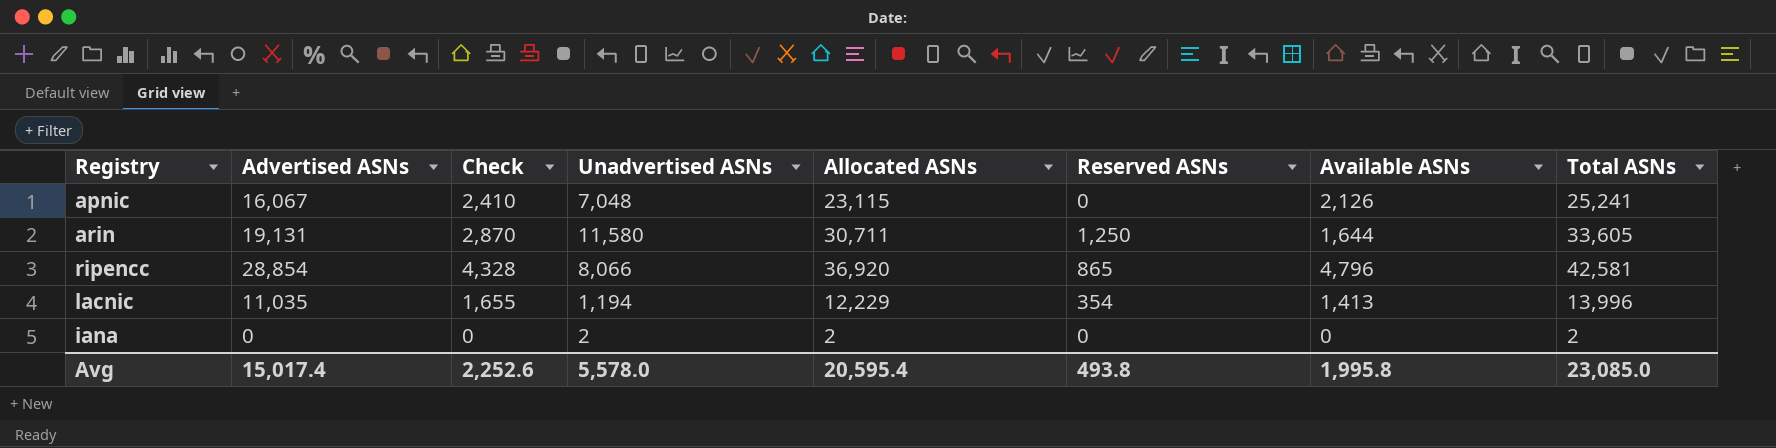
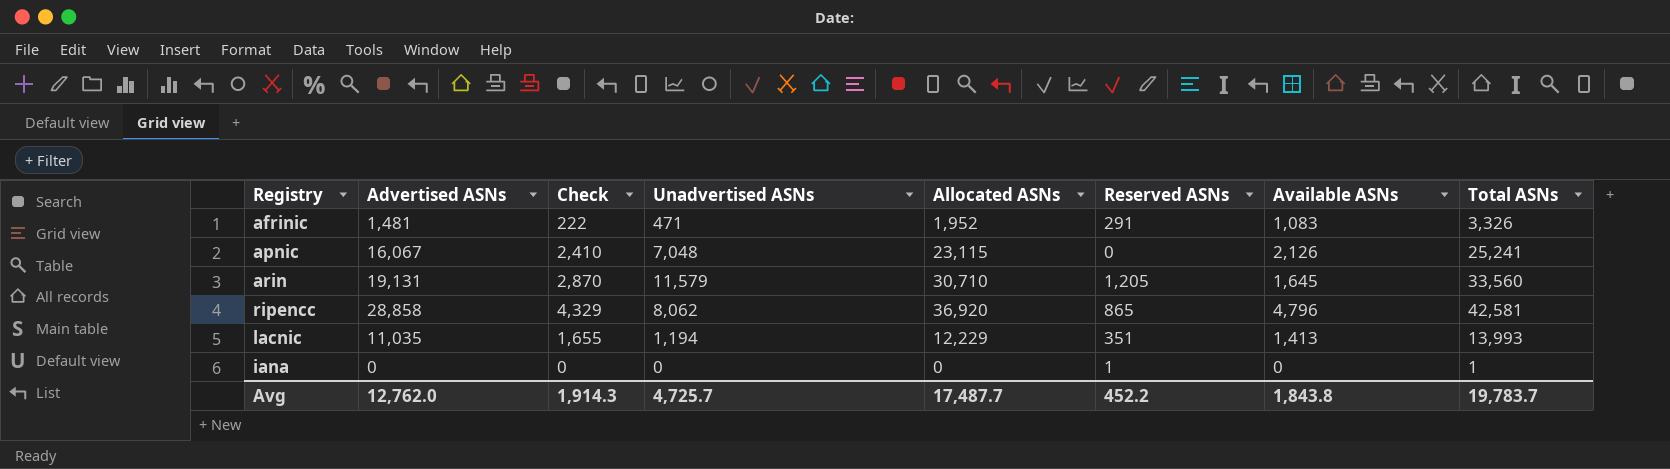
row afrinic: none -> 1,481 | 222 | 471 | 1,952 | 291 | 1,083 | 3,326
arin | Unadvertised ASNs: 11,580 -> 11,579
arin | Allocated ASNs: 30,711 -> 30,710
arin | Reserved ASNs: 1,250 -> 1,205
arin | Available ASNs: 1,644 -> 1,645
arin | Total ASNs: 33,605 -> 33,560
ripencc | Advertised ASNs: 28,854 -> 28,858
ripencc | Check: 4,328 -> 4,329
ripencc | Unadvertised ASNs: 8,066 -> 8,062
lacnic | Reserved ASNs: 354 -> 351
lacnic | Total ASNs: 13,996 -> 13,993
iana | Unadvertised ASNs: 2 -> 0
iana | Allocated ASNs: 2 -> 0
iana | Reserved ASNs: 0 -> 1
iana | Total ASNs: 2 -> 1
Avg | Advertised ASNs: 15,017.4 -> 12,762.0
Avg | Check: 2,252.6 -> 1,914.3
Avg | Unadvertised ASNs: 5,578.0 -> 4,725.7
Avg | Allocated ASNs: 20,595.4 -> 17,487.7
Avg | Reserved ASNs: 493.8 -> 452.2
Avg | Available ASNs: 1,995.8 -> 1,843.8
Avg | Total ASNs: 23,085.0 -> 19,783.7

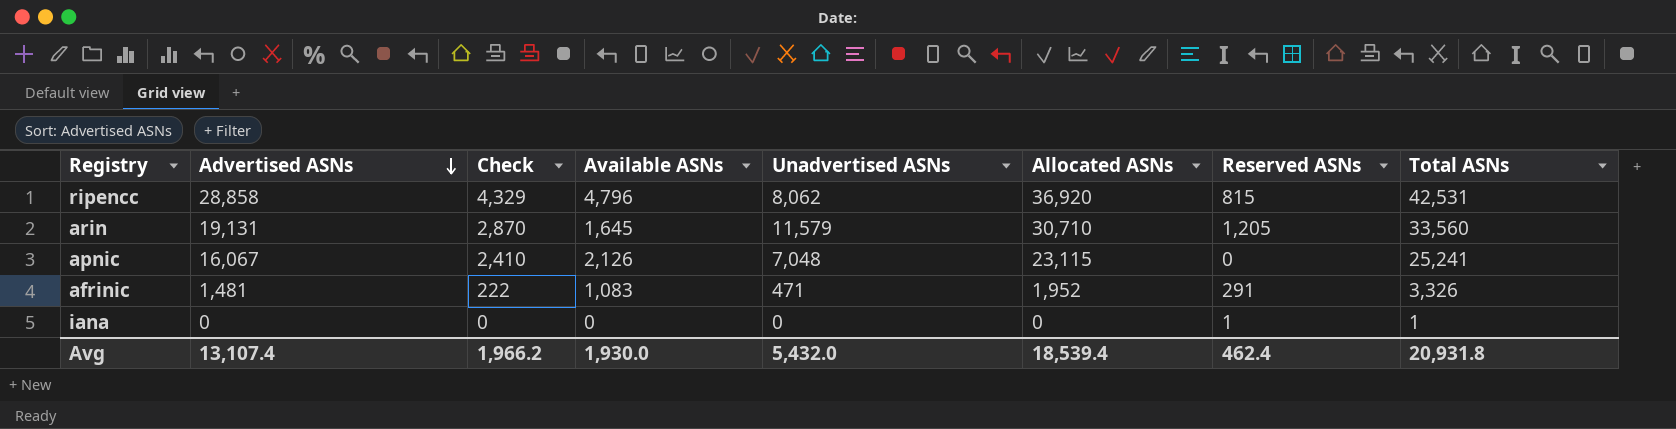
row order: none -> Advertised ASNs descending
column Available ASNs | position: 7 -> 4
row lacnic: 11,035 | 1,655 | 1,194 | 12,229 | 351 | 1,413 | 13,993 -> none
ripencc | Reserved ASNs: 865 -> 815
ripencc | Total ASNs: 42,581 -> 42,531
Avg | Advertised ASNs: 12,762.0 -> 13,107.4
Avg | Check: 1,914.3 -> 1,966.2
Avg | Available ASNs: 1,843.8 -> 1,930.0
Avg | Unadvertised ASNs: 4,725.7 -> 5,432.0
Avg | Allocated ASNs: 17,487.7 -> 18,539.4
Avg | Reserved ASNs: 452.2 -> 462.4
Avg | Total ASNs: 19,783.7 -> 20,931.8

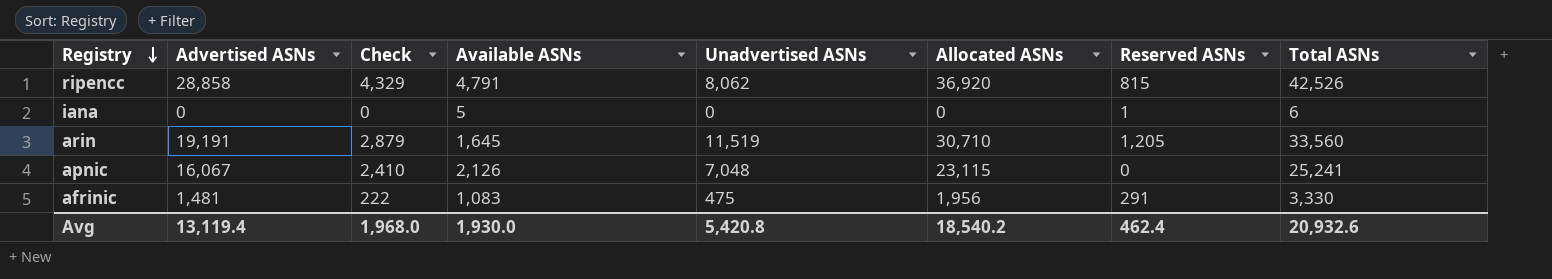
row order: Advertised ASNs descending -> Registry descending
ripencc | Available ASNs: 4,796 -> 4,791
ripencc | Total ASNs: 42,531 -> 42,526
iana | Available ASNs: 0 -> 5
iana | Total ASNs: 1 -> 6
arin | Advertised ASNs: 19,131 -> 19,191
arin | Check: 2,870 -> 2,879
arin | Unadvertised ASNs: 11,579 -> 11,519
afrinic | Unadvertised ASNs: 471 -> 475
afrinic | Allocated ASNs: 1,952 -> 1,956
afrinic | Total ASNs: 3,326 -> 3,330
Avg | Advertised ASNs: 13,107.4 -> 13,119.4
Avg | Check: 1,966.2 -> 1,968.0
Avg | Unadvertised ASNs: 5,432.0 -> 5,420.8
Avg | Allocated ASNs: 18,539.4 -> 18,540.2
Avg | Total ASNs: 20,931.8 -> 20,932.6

****

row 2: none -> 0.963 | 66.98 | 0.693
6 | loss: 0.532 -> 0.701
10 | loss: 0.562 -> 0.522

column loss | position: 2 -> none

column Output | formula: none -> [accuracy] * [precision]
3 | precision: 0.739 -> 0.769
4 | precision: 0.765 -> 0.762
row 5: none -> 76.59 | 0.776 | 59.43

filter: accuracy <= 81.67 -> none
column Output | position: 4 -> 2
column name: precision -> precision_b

****

▶ Exercise brief:
Where a picture appears in the records above, omit it, and transcribe exactly the stretch of lines from the one with "Avg | Total ASNs: 19,783.7 -> 20,931.8" through the one with "Avg | Total ASNs: 20,931.8 -> 20,932.6".

▶ Written answer:
Avg | Total ASNs: 19,783.7 -> 20,931.8

row order: Advertised ASNs descending -> Registry descending
ripencc | Available ASNs: 4,796 -> 4,791
ripencc | Total ASNs: 42,531 -> 42,526
iana | Available ASNs: 0 -> 5
iana | Total ASNs: 1 -> 6
arin | Advertised ASNs: 19,131 -> 19,191
arin | Check: 2,870 -> 2,879
arin | Unadvertised ASNs: 11,579 -> 11,519
afrinic | Unadvertised ASNs: 471 -> 475
afrinic | Allocated ASNs: 1,952 -> 1,956
afrinic | Total ASNs: 3,326 -> 3,330
Avg | Advertised ASNs: 13,107.4 -> 13,119.4
Avg | Check: 1,966.2 -> 1,968.0
Avg | Unadvertised ASNs: 5,432.0 -> 5,420.8
Avg | Allocated ASNs: 18,539.4 -> 18,540.2
Avg | Total ASNs: 20,931.8 -> 20,932.6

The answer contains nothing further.